╔══
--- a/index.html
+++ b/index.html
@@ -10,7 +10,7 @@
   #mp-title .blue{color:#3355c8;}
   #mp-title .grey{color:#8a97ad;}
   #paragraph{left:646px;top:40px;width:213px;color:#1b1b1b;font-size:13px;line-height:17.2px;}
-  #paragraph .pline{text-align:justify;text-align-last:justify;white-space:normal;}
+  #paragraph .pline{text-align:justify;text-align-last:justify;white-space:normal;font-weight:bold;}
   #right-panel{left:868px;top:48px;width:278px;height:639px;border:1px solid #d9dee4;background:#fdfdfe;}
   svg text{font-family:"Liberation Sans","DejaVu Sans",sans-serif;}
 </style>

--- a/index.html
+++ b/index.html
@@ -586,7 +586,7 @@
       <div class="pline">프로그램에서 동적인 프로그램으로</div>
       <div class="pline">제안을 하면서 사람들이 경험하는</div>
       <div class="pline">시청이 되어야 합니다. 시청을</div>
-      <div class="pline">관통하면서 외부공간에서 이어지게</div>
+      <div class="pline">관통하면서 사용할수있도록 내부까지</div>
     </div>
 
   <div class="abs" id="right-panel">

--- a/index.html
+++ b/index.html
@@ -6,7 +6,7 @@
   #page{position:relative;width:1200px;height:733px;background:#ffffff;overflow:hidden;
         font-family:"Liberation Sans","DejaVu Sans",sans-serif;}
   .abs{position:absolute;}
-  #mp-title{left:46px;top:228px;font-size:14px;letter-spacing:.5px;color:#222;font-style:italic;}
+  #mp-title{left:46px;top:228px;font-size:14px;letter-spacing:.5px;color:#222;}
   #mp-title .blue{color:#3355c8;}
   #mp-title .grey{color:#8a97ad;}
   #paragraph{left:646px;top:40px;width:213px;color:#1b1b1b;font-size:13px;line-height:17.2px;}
╚══
▶ **What the exercise asks**:
Would you give the listing again, word for word?

▶ **Output**:
--- a/index.html
+++ b/index.html
@@ -10,7 +10,7 @@
   #mp-title .blue{color:#3355c8;}
   #mp-title .grey{color:#8a97ad;}
   #paragraph{left:646px;top:40px;width:213px;color:#1b1b1b;font-size:13px;line-height:17.2px;}
-  #paragraph .pline{text-align:justify;text-align-last:justify;white-space:normal;}
+  #paragraph .pline{text-align:justify;text-align-last:justify;white-space:normal;font-weight:bold;}
   #right-panel{left:868px;top:48px;width:278px;height:639px;border:1px solid #d9dee4;background:#fdfdfe;}
   svg text{font-family:"Liberation Sans","DejaVu Sans",sans-serif;}
 </style>

--- a/index.html
+++ b/index.html
@@ -586,7 +586,7 @@
       <div class="pline">프로그램에서 동적인 프로그램으로</div>
       <div class="pline">제안을 하면서 사람들이 경험하는</div>
       <div class="pline">시청이 되어야 합니다. 시청을</div>
-      <div class="pline">관통하면서 외부공간에서 이어지게</div>
+      <div class="pline">관통하면서 사용할수있도록 내부까지</div>
     </div>
 
   <div class="abs" id="right-panel">

--- a/index.html
+++ b/index.html
@@ -6,7 +6,7 @@
   #page{position:relative;width:1200px;height:733px;background:#ffffff;overflow:hidden;
         font-family:"Liberation Sans","DejaVu Sans",sans-serif;}
   .abs{position:absolute;}
-  #mp-title{left:46px;top:228px;font-size:14px;letter-spacing:.5px;color:#222;font-style:italic;}
+  #mp-title{left:46px;top:228px;font-size:14px;letter-spacing:.5px;color:#222;}
   #mp-title .blue{color:#3355c8;}
   #mp-title .grey{color:#8a97ad;}
   #paragraph{left:646px;top:40px;width:213px;color:#1b1b1b;font-size:13px;line-height:17.2px;}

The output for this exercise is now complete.